Well, what else could we work on? Let's start with the holes in the roof. Yeah, that's probably a good thing to do before winter sets in. The eves on this house were "constructed" after the original house was put up. At least, I hope so. Typically, decking boards (4x8 sheets of OSB (oriented strand board (cheaper, pressed form of plywood))) are extended across the exterior walls to the outside edge of the eves. Instead, the geniuses who did this took some 6" wide tongue-and-groove boards and nailed them onto the exterior wall, cantilevered out...with no other support. In case not all the people reading this are engineers, let me just say that this is beyond stupid. Thus, our eves sag like crazy. It looks, and is, in every sense of the word, {awesome}>[span style="font:sarcasm;"].

For now though, the main issue is that there are four patches of shingles suspiciously missing from different sections of the eves that allowed a lot of water and other crap in. This kind of repair is something that I lovingly refer to as a "band-aid on a broken leg." It works for now to keep our house dry and seal up the attic, but doesn't address any of our structural issues, which will ultimately lead the roof falling off, more or less. For the record, tar paper does not equal shingles.

That phrase doesn't really convey our appreciation for the assistance in getting this done, because this will stave off heat-loss and water damage for a few years for the cost of a bundle of shingles until we can just redo the whole roof properly. This is a good thing, for our sanity and our wallets. Check out how awesome it looks all patched up, as demonstrated by these before and after pictures.

I would like to say that I actually came home and helped, or built the fence in any capacity, but not this time...Doug and Larry knocked this out and quickly at that. For that night though, everyone went to sleep, Doug on the couch, Larry and Dorothy in half of one room (post on that room is in the works)...then Larry and Doug woke up at some ridiculous hour, drove 20 minutes back into town, picked up the rest of the boards and hinge hardware we needed, then got to work making the gates to close up the perimeter. If you too would like to spend your vacations like this, leave a comment and we'll send you directions to our house. We'll provide the tools.

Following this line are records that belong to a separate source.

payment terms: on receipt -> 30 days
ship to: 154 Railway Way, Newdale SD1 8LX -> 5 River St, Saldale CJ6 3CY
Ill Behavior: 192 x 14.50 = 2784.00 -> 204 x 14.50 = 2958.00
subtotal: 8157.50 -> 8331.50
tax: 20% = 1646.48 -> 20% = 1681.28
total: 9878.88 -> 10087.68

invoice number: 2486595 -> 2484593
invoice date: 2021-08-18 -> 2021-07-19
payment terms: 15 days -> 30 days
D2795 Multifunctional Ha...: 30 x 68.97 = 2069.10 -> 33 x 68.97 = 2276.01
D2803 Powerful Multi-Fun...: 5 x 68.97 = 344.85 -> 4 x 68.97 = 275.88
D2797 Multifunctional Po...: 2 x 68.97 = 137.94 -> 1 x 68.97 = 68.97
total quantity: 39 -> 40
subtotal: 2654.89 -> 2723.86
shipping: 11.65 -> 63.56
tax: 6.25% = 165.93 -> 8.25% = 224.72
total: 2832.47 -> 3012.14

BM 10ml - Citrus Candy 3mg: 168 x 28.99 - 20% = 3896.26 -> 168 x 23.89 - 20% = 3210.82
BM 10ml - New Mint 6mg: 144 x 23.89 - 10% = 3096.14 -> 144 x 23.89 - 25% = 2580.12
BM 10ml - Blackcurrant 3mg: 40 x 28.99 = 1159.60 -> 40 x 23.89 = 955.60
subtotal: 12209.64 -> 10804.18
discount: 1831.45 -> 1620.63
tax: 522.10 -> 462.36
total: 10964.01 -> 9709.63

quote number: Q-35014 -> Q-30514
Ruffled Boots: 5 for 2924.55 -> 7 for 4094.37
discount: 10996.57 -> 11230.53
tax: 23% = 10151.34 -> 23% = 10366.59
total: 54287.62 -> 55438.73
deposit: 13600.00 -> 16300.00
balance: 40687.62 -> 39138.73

Before we knew it, we had a complete fence, including two gates to allow us easier entry and exit from the car parking area and the front garden, which has already come in very handy. Yeah pup, this fence is for you...to be trapped in forever! I wish we could trust him to just hang out in the yard and not bolt every time he sees a squirrel...but I'll settle for him having zero vertical, thus rendering him physically incapable of clearing a 30-36" fence. And it's completely 100% done forever! I mean, almost...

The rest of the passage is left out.